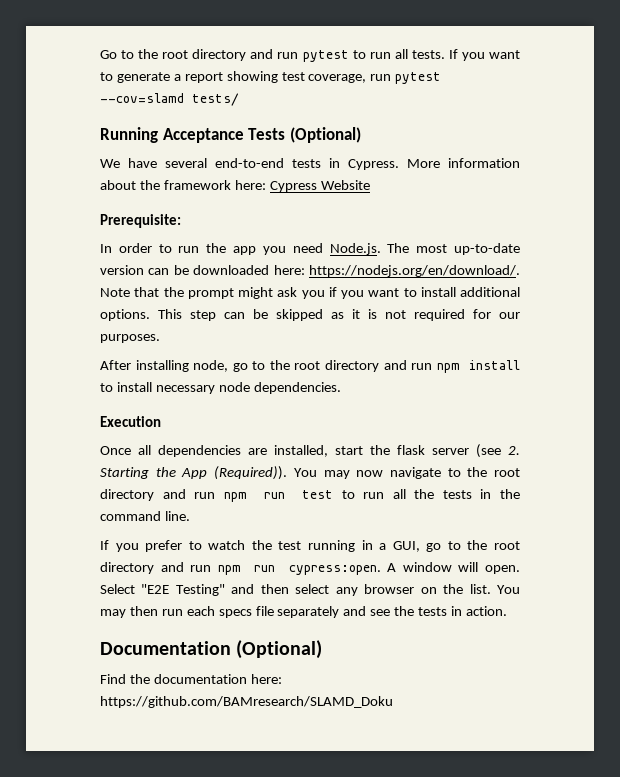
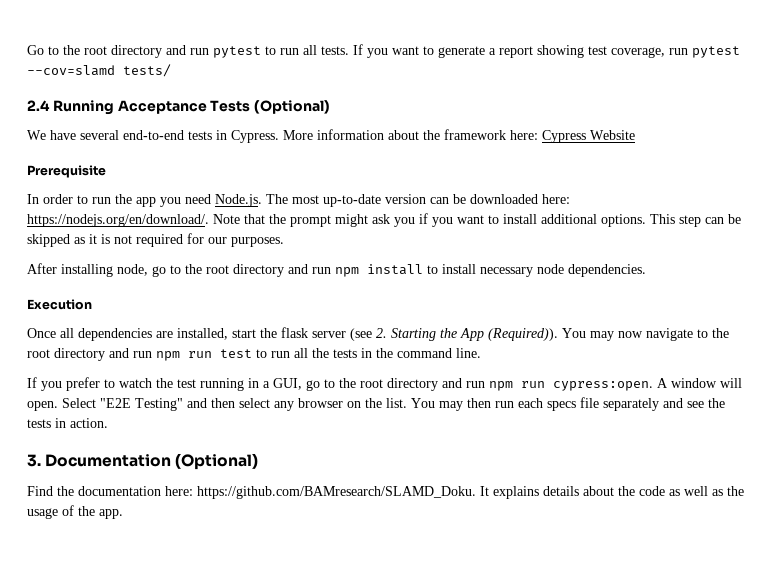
- Running Acceptance Tests (Optional)
+ 2.4 Running Acceptance Tests (Optional)
- Prerequisite:
+ Prerequisite
- Documentation (Optional)
+ 3. Documentation (Optional)
- Find the documentation here: https://github.com/BAMresearch/SLAMD_Doku
+ Find the documentation here: https://github.com/BAMresearch/SLAMD_Doku. It explains details about the code as well as the usage of the app.

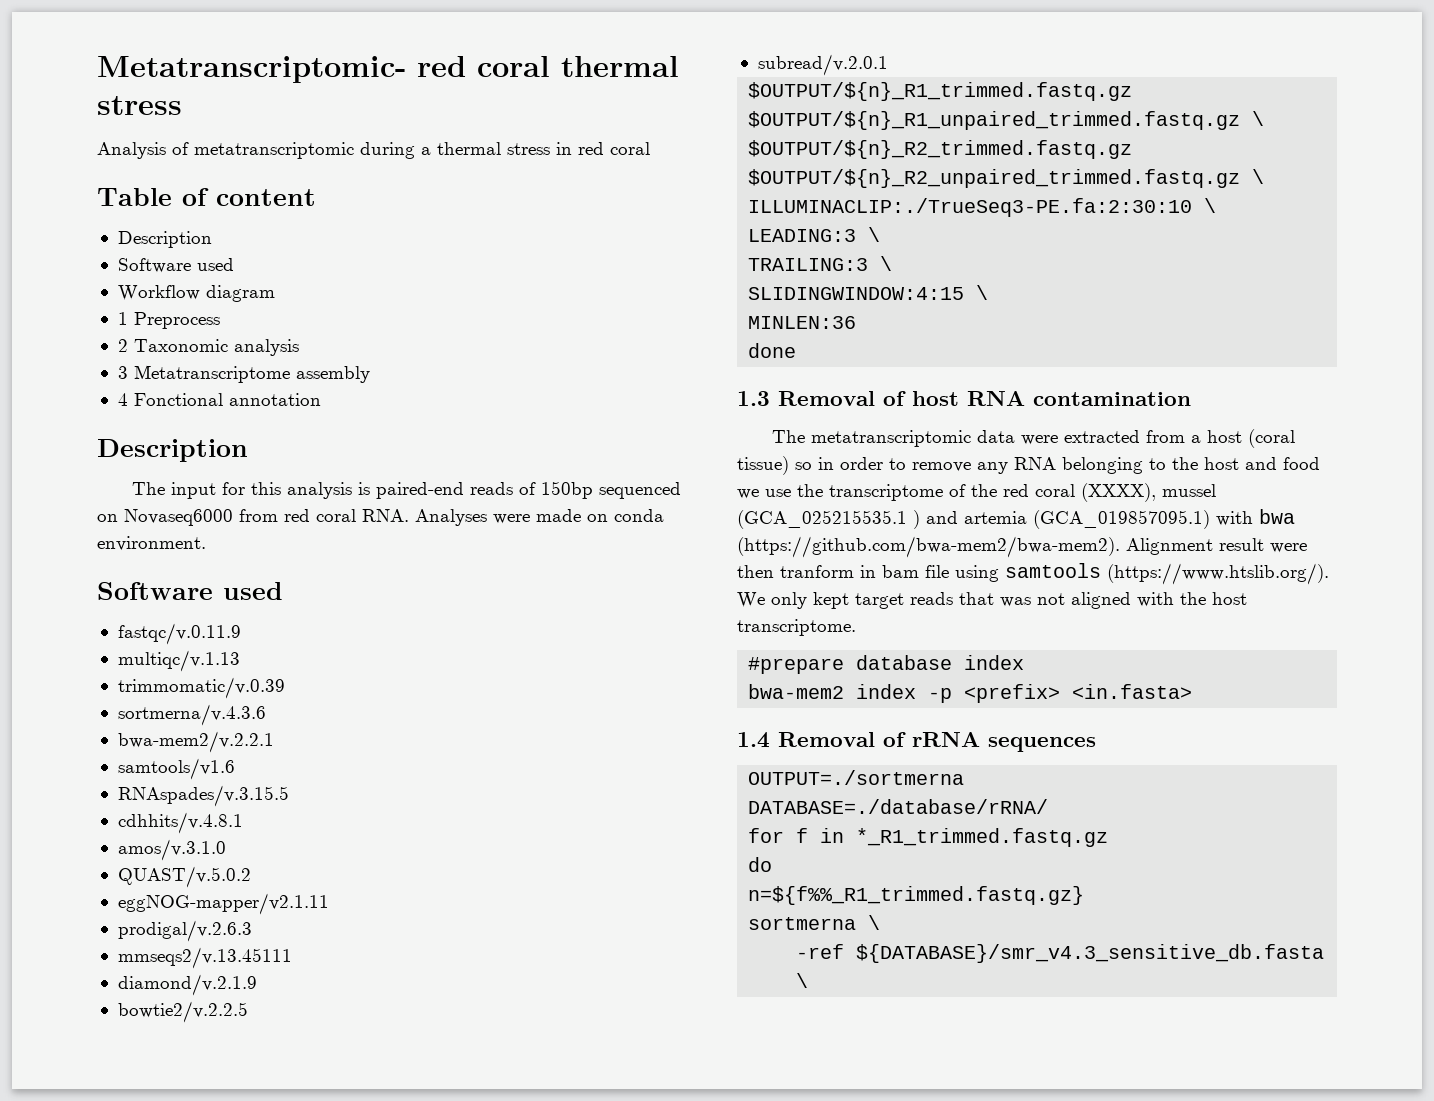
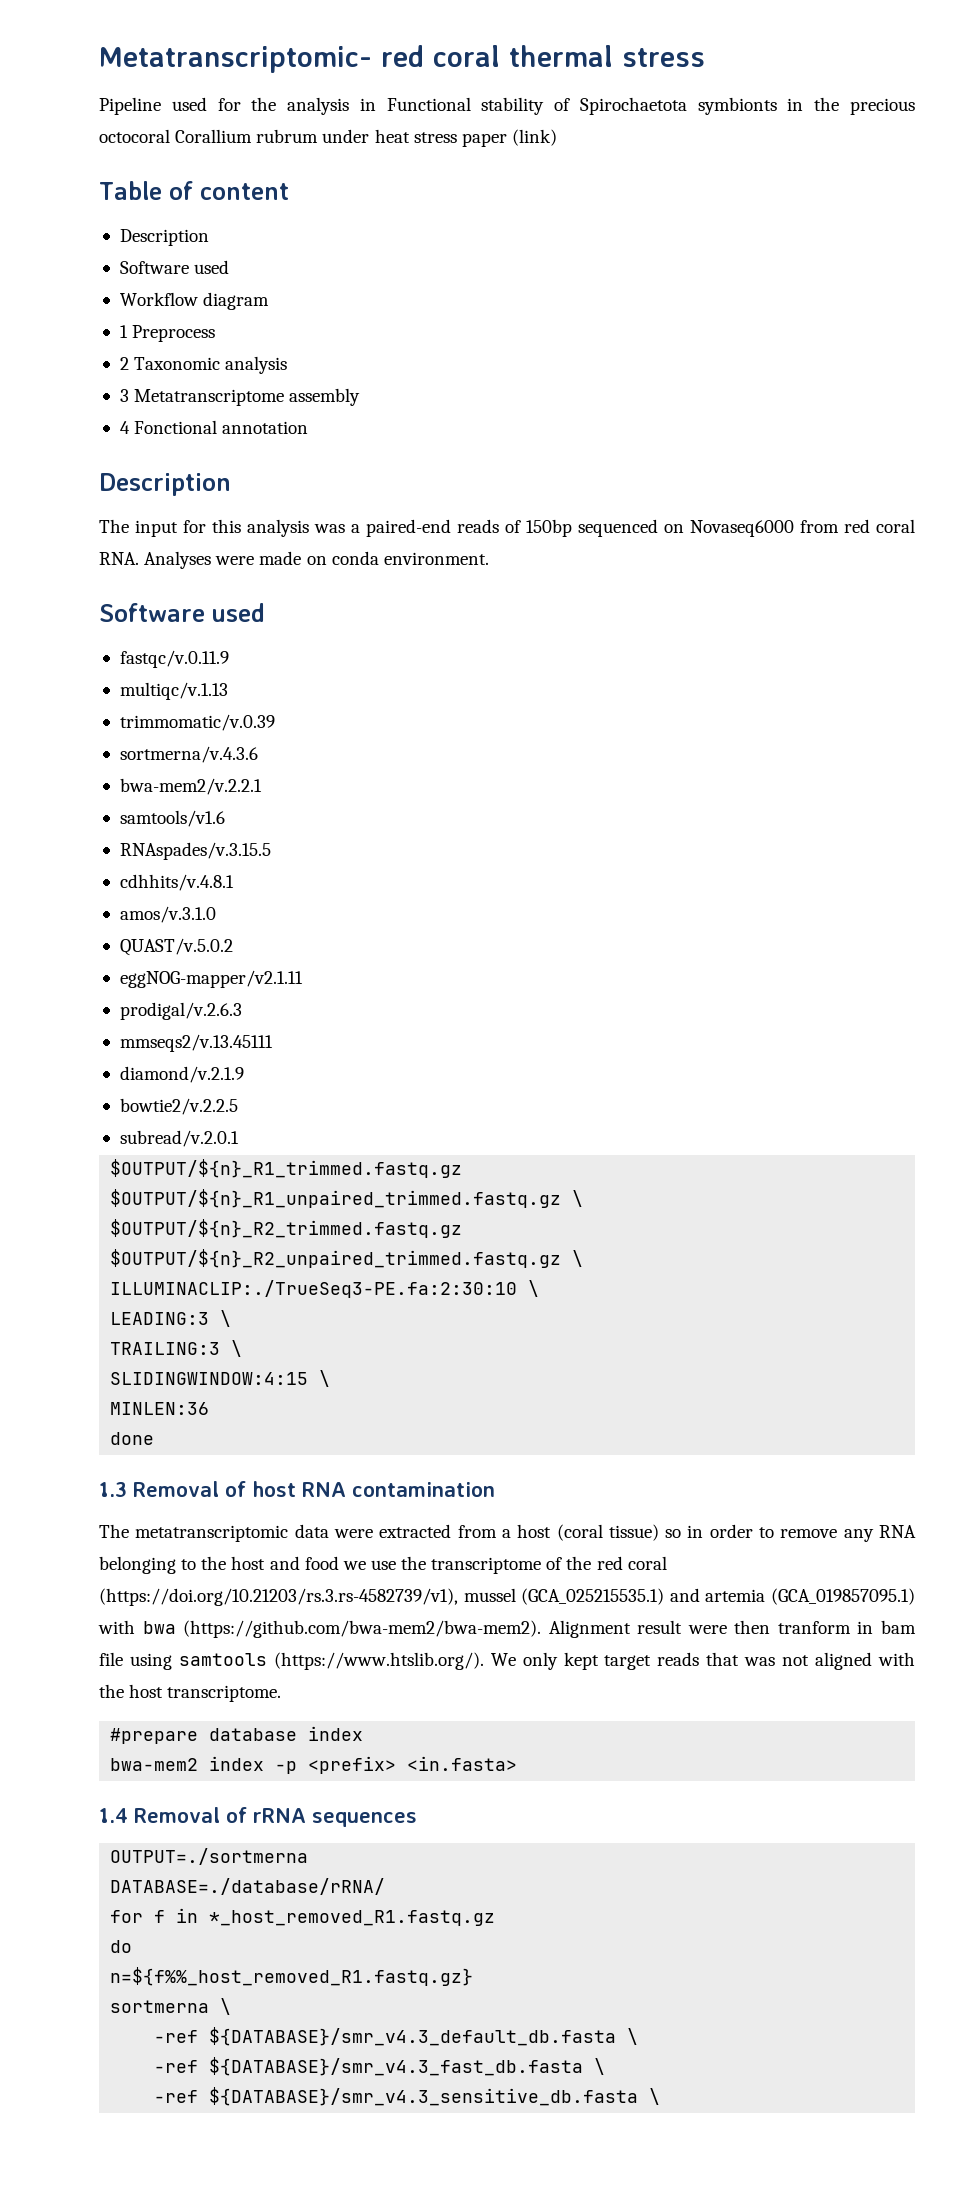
- Analysis of metatranscriptomic during a thermal stress in red coral
+ Pipeline used for the analysis in Functional stability of Spirochaetota symbionts in the precious octocoral Corallium rubrum under heat stress paper (link)
- The input for this analysis is paired-end reads of 150bp sequenced on Novaseq6000 from red coral RNA. Analyses were made on conda environment.
+ The input for this analysis was a paired-end reads of 150bp sequenced on Novaseq6000 from red coral RNA. Analyses were made on conda environment.
- The metatranscriptomic data were extracted from a host (coral tissue) so in order to remove any RNA belonging to the host and food we use the transcriptome of the red coral (XXXX), mussel (GCA_025215535.1 ) and artemia (GCA_019857095.1) with bwa (https://github.com/bwa-mem2/bwa-mem2). Alignment result were then tranform in bam file using samtools (https://www.htslib.org/). We only kept target reads that was not aligned with the host transcriptome.
+ The metatranscriptomic data were extracted from a host (coral tissue) so in order to remove any RNA belonging to the host and food we use the transcriptome of the red coral (https://doi.org/10.21203/rs.3.rs-4582739/v1), mussel (GCA_025215535.1) and artemia (GCA_019857095.1) with bwa (https://github.com/bwa-mem2/bwa-mem2). Alignment result were then tranform in bam file using samtools (https://www.htslib.org/). We only kept target reads that was not aligned with the host transcriptome.
- for f in *_R1_trimmed.fastq.gz
+ for f in *_host_removed_R1.fastq.gz
- n=${f%%_R1_trimmed.fastq.gz}
+ n=${f%%_host_removed_R1.fastq.gz}
+ -ref ${DATABASE}/smr_v4.3_default_db.fasta \
+ -ref ${DATABASE}/smr_v4.3_fast_db.fasta \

# Directions for this task
Which of the lines above carry the string "Tests"? Copy every one.

# Written response
- Running Acceptance Tests (Optional)
+ 2.4 Running Acceptance Tests (Optional)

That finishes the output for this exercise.